INDOWORK.ID, JAKARTA: Harga saham TINS “nyungsep” ke ARB (auto rejection bawah) di Rp1.615, Rabu, 22 Juni 2022.
Rupanya celoteh investor ritel Hasan Zein Mahmud – yang sama sekali tidak merupakan ajakan – cukup banyak diikuti oleh rekan pembaca celoteh. Akibatnya: nyangkut! Lumayan banyak pertanyaan yang masuk ke Hasan: “Pak, cutloss atau simpan?”
Tentu Hasan tidak bisa menjawab. Kondisi finansial, motif dan tujuan investasi, serta keberanian memikul risiko setiap investor berbeda-beda. TINS merupakan saham dengan porsi nilai terbesar dalam portfolio saya. Akibatnya, nilai portfolio saya tergerus cukup besar.
Tapi Hasan tetap sabar menyimpan. Mohon dicatat, sekali lagi ini bukan ajakan “memegang bara”. Apalagi menahan timah panas.
TIGA ALASAN TURUN TAJAM
Ada cukup banyak alasan mengapa harga TINS turun tajam.
Pertama, harga timah memang turun tajam. Seperti Hasan tulis, pada celoteh sebelum ini, harga timah sudah kembali stabil di kisaran USD30,000-an per mt. Bandingkan dengan rekor tertingginya 20 Februari lalu, pada USD48,104 per mt.
Kedua, harga saham global memang sedang rontok. Termasuk IHSG yang terkikis 0,85% hari ini.
Ketiga, rencana pemerintah untuk menaikkan royalti timah, dari 3% flat ke tarif yang lebih progresif
Keempat, rencana larangan ekspor timah batangan dan program hilirisasi yang terlalu dini, ketika sektor hilir – teknologi, infrastruktur, sdm dan pasar – belum siap dan belum dipersiapkan.

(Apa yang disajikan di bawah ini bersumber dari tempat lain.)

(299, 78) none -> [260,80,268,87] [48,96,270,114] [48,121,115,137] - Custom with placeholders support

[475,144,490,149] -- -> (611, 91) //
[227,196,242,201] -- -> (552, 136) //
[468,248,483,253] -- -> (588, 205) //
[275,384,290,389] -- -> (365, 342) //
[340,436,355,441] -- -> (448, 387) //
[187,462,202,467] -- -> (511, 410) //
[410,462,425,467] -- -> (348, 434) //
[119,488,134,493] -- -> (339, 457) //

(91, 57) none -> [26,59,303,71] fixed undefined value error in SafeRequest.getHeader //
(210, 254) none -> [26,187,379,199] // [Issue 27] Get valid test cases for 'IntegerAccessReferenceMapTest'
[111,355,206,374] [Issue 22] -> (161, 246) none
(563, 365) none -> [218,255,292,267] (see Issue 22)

Industri timah sendiri mengalami berbagai kendala. Target produksi timah nasional sebesar 70.000 ton – naik lebih dari 100% dari realisasi produksi tahun lalu – menurut pendapat saya, ambisius dan sulit tercapai. Untuk tidak mengatakan nyaris mustahil
Di internal PT Timah sendiri persoalan tak kalah rumit. Pertama, TINS menetapkan target yang juga sama muskilnya. Produksi 49.000 ton dan ASP USD 35,000. Harga rata rata, walau di luar kontrol perusahaan, terbuka peluang untuk tercapai. Mengingat peluang kesenjangan permintaan di atas pasokan hingga akhir tahun. Tapi produksi 49.000 ton, sungguh target yang sangat berani!

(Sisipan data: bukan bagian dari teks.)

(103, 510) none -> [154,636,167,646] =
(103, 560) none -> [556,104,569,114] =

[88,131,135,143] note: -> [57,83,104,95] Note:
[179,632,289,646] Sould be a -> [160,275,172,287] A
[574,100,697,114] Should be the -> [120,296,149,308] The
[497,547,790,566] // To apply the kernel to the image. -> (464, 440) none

Persoalan klasik – yang hingga saat ini tak mampu diselesaikan oleh pemerintah, terutama pemerintah daerah – adalah petambang liar dan mitra produksi di lingkungan IUP PT Timah, yang menjual bijih timah, hasil produksinya. ke smelter lain
Kapasitas smelter TINS yang 50.000 ton per tahun, nyaris tak pernah memperoleh cukup pasokan bahan mentah. Akibatnya, biaya pengolahan per unit/ton menjadi mahal.
TAMBAHAN PEMASUKAN
Persoalan – yang sejatinya gampang diselesaikan kalau ada perhatian pemerintah – bila mampu diatasi, akan dapat membuat kinerja keuangan PT Timah tetap cemerlang.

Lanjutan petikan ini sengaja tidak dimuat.